Hair bleaching is the practice of lightening the hair color, mainly for cosmetic purposes using bleaching agents. Bleaching can be done alone, combined with a toner, or as a step for further hair coloring. The most common commercial bleaching agents in use are hydrogen peroxide and persulfate salts, but historically other agents such as sulfuric acid, wood ash, lye and hypochlorite bleach were used. Hair can also become bleached unintentionally, such as through sun exposure.

== History ==
During the early years of the Roman Empire, blond hair was associated with prostitutes. The preference changed to bleaching the hair blond when Greek culture, which practiced bleaching, reached Rome, and was reinforced when the legions that conquered Gaul returned with blond slaves. Sherrow states that Roman women tried to lighten their hair, but the substances often caused hair loss, so they resorted to wigs made from the captives' hair. The bleaching agent used by the Roman women was composed of a solution of ashes from burnt nuts or plants.

Diodorus Siculus, a 1st century BC Greek historian, described in detail how Celtic people bleached their hair: "Their aspect is terrifying... They are very tall in stature, with rippling muscles under clear white skin. Their hair is blond, but not naturally so: they bleach it, to this day, artificially, washing it in lime and combing it back from their foreheads. They look like wood-demons, their hair thick and shaggy like a horse's mane. Some of them are clean-shaven, but others—especially those of high rank—shave their cheeks but leave a moustache that covers the whole mouth...".

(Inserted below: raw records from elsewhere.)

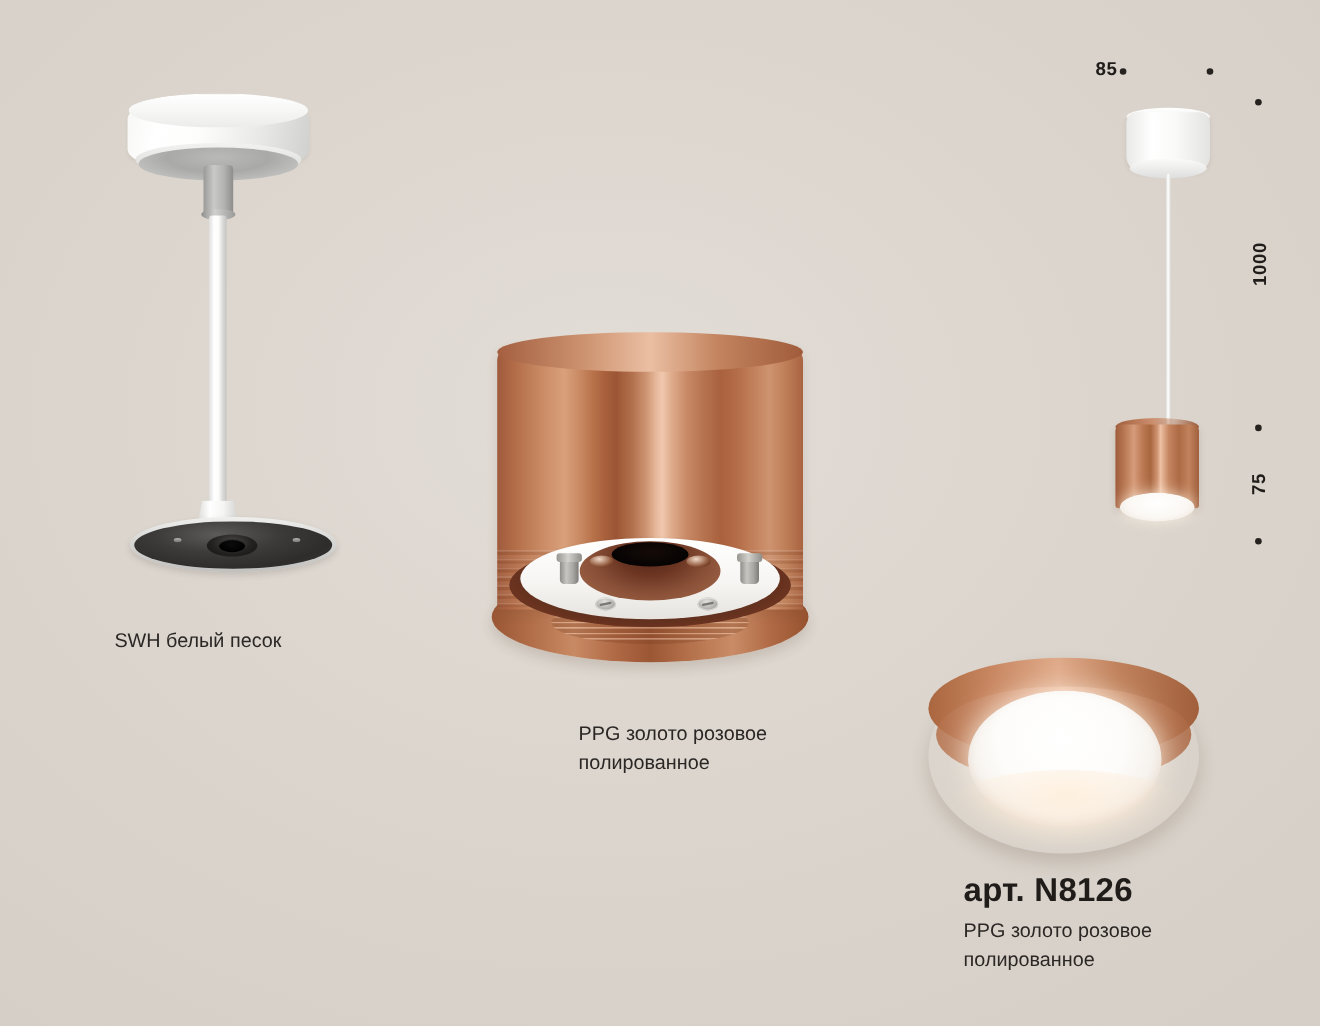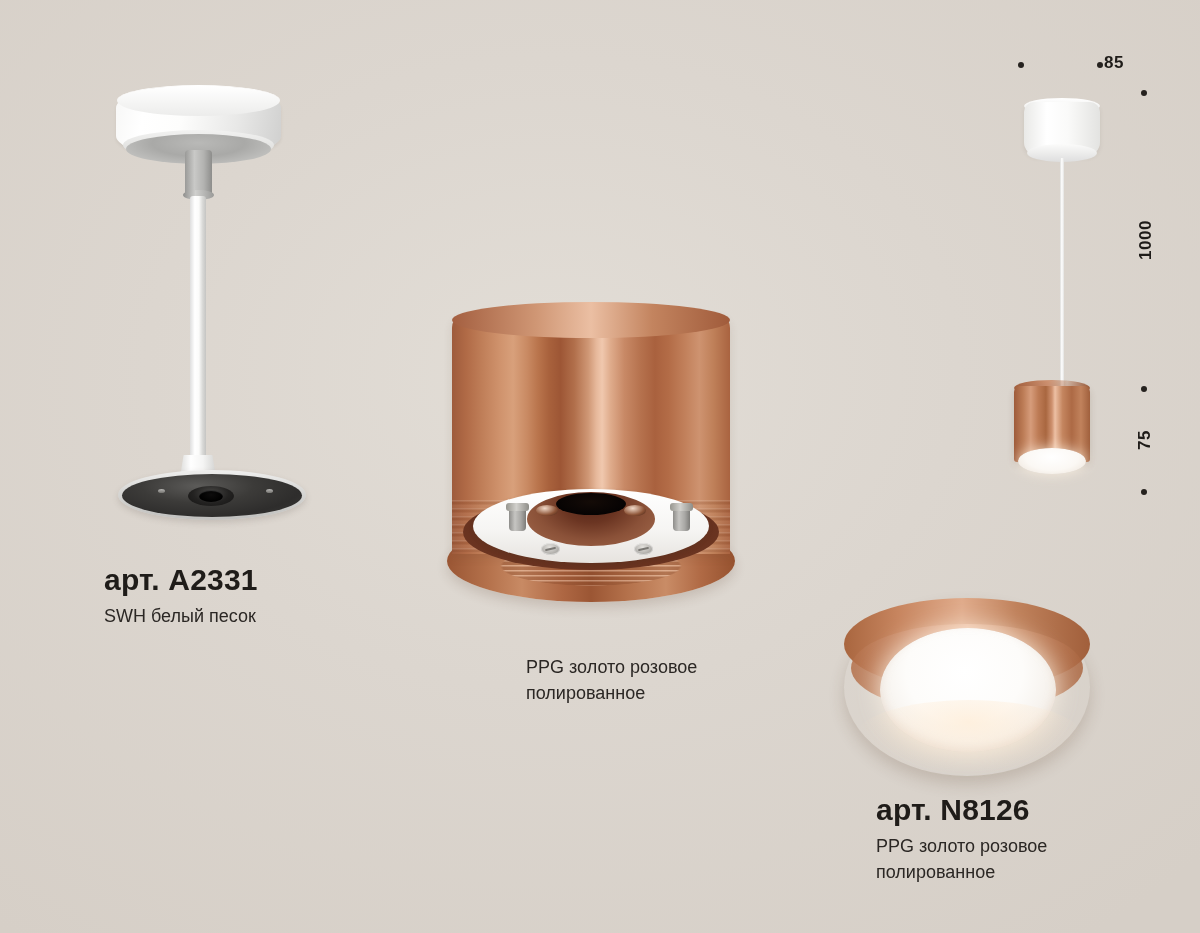--- a/index.html
+++ b/index.html
@@ -244,21 +244,20 @@
     <div class="a-cap"></div>
     <div class="a-plate"></div>
     <div class="a-plate-dark"></div>
     <div class="a-scr" style="left:158px;top:489px;"></div>
     <div class="a-scr" style="left:266px;top:489px;"></div>
     <div class="a-plate-hub"></div>
     <div class="a-plate-hole"></div>
   </div>
 
   <div class="lbl" style="left:104px;top:563px;">
-    <div class="art">арт. A2331</div>
     <div class="sub">SWH белый песок</div>
   </div>
 
   <div class="abs">
     <div class="c-base-ring"></div>
     <div class="c-base-ridges"></div>
     <div class="c-body"></div>
     <div class="c-grooves"></div>
     <div class="c-body-top"></div>
     <div class="c-inner-dark"></div>
@@ -299,21 +298,21 @@
     <div class="p-canopy"></div>
     <div class="p-canopy-bot"></div>
     <div class="p-wire"></div>
     <div class="p-body-top"></div>
     <div class="p-body"></div>
     <div class="p-ring-bot"></div>
     <div class="p-diff"></div>
   </div>
 
   <div class="dim-dot" style="left:1018px;top:62px;"></div>
-  <div class="dim-txt" style="left:1104px;top:53px;">85</div>
+  <div class="dim-txt" style="left:996px;top:53px;">85</div>
   <div class="dim-dot" style="left:1097px;top:62px;"></div>
 
   <div class="dim-dot" style="left:1141px;top:90px;"></div>
   <div class="dim-txt dim-vert" style="left:1126px;top:230px;width:40px;text-align:center;">1000</div>
   <div class="dim-dot" style="left:1141px;top:386px;"></div>
 
   <div class="dim-txt dim-vert" style="left:1129px;top:430px;width:32px;text-align:center;">75</div>
   <div class="dim-dot" style="left:1141px;top:489px;"></div>
 
 </div>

During the medieval period, Spanish women preferred to dye their hair black, yet by the time of the Renaissance in the 16th century the fashion (imported from Italy) was to bleach their hair blond or dye it red. Between the Renaissance and the Enlightenment, a number of dangerous hair bleaching methods remained widely practiced, including the use of sulfuric acid, which was an accepted form of hair coloring around the 1600s, and laying out in the sun with hair covered in lye a century later.

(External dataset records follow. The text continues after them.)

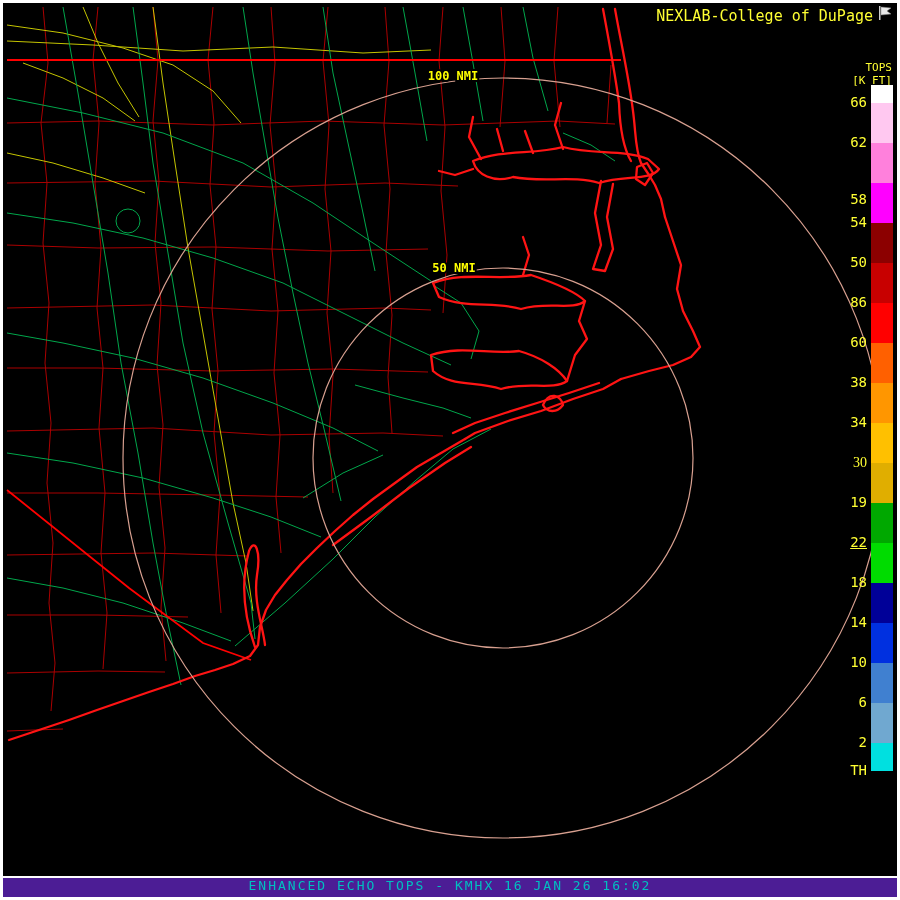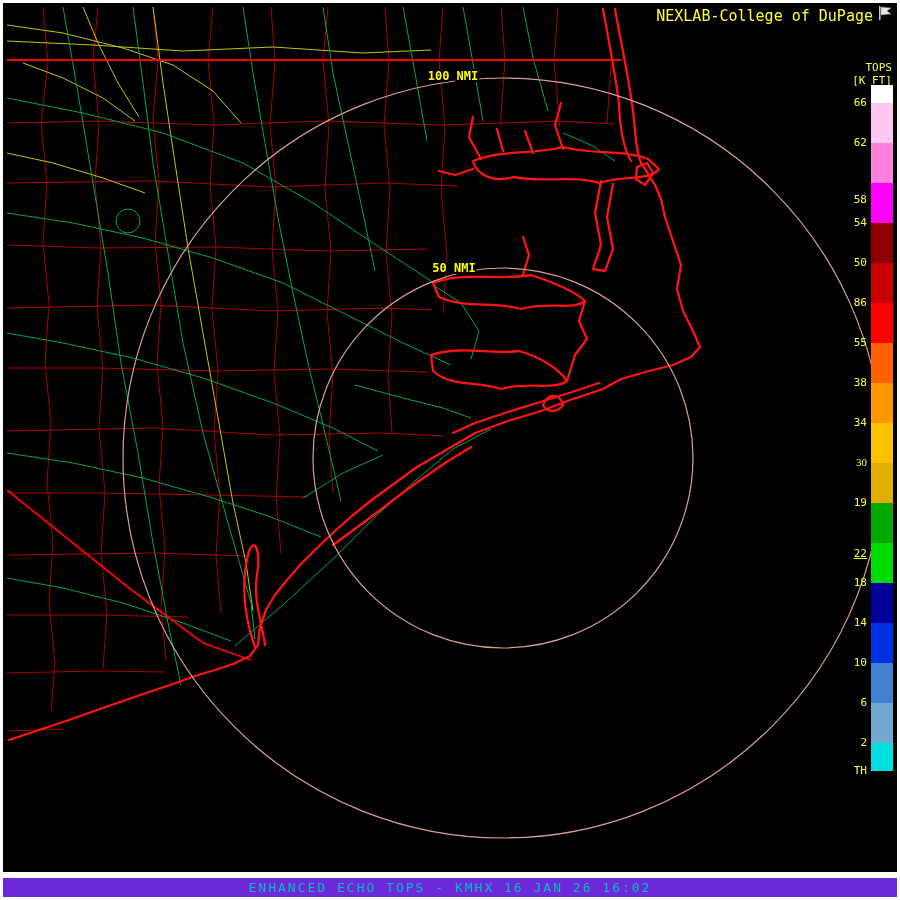--- a/index.html
+++ b/index.html
@@ -19,30 +19,30 @@
     font-size:11px;line-height:13px;white-space:pre;margin-top:12px;
   }
   .colorbar{
     position:absolute;top:82px;right:4px;width:22px;
   }
   .cb-seg{width:22px;}
   .cb-labels{
     position:absolute;top:82px;right:30px;width:40px;height:720px;
   }
   .cb-label{
-    position:absolute;right:0;color:#ffff33;font-size:11px;line-height:13px;
+    position:absolute;right:0;color:#ffff33;font-size:14px;line-height:13px;
     text-align:right;width:40px;
   }
   .ring-label{
     font-family:"DejaVu Sans Mono",monospace;font-size:12px;font-weight:bold;
     paint-order:stroke;stroke:#000000;stroke-width:4px;text-anchor:middle;
   }
   .caption-bar{
-    position:absolute;left:0;right:0;bottom:0;height:19px;background:#6d28d9;
-    border-top:6px solid #ffffff;display:flex;align-items:center;justify-content:center;
+    position:absolute;left:0;right:0;bottom:0;height:19px;background:#4c1d95;
+    border-top:2px solid #ffffff;display:flex;align-items:flex-start;justify-content:center;
   }
   .caption-text{
     font-size:13px;letter-spacing:2px;white-space:nowrap;
   }
 </style>
 </head>
 <body>
 
 <div class="screen">
 
@@ -170,26 +170,26 @@
       <div class="cb-seg" style="height: 28px; background: rgb(0, 224, 224);"></div>
       <div class="cb-seg" style="height: 14px; background: rgb(0, 0, 0);"></div>
     </div>
   <div class="cb-labels">
       <div class="cb-label" style="top: 11px; color: rgb(255, 255, 51);">66</div>
       <div class="cb-label" style="top: 51px; color: rgb(255, 255, 51);">62</div>
       <div class="cb-label" style="top: 108px; color: rgb(255, 255, 51);">58</div>
       <div class="cb-label" style="top: 131px; color: rgb(255, 255, 51);">54</div>
       <div class="cb-label" style="top: 171px; color: rgb(255, 255, 51);">50</div>
       <div class="cb-label" style="top: 211px; color: rgb(255, 255, 51);">86</div>
-      <div class="cb-label" style="top: 251px; color: rgb(255, 255, 51);">55</div>
+      <div class="cb-label" style="top: 251px; color: rgb(255, 255, 51);">60</div>
       <div class="cb-label" style="top: 291px; color: rgb(255, 255, 51);">38</div>
       <div class="cb-label" style="top: 331px; color: rgb(255, 255, 51);">34</div>
       <div class="cb-label" style="top: 371px; color: rgb(255, 255, 51); font-family: Liberation Serif, serif;">30</div>
       <div class="cb-label" style="top: 411px; color: rgb(255, 255, 51);">19</div>
-      <div class="cb-label" style="top: 462px; color: rgb(255, 255, 51); text-decoration: underline;">22</div>
+      <div class="cb-label" style="top: 451px; color: rgb(255, 255, 51); text-decoration: underline;">22</div>
       <div class="cb-label" style="top: 491px; color: rgb(255, 255, 51);">18</div>
       <div class="cb-label" style="top: 531px; color: rgb(255, 255, 51);">14</div>
       <div class="cb-label" style="top: 571px; color: rgb(255, 255, 51);">10</div>
       <div class="cb-label" style="top: 611px; color: rgb(255, 255, 51);">6</div>
       <div class="cb-label" style="top: 651px; color: rgb(255, 255, 51);">2</div>
       <div class="cb-label" style="top: 679px; color: rgb(255, 255, 51);">TH</div>
     </div>
 
   <div class="caption-bar">
     <span class="caption-text" style="color: rgb(0, 192, 192);">ENHANCED ECHO TOPS - KMHX 16 JAN 26 16:02</span>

In Sir Hugh Plat's 1602 work Delightes for Ladies, the use of oil of vitriol (sulfuric acid) to bleach black hair to chestnut is described as: "Take one part of lead calcined with Sulphur, and one part of quicklime: temper them somewhat thin with water: lay it upon the hair, chafing it well in, and let it dry one quarter of an hour or thereasbouts; the wash the same off with fair water divers times: and lastly with sope and water, and it will be a very natural hair-colour. The longer it lyeth upon the haire, the browner it groweth. This coloureth not the flesh at all, and yet it lasteth very long in the hair."

=== Modern history ===
Howard Hughes' 1931 movie Platinum Blonde starring Jean Harlow is noted to have popularized platinum blonde hair color in the US. After the movie's success Hughes's team established a chain of "Platinum Blonde clubs" in several cities and offered a $10,000 prize that would go to any hairdresser who could copy Harlow's shade. Though Harlow denied her hair was bleached, the platinum blonde color was reportedly achieved with a weekly application of ammonia, Clorox bleach, and Lux soap flakes. This process weakened and damaged Harlow's naturally ash-blonde hair.

During the 1930s Lawrence M. Gelb advanced the formulas of the bleaching products. In 1950, Clairol, the company Gelb founded with wife Jane Clair, introduced the first one-step hair dye product that lightened hair, which became a huge success with the masses.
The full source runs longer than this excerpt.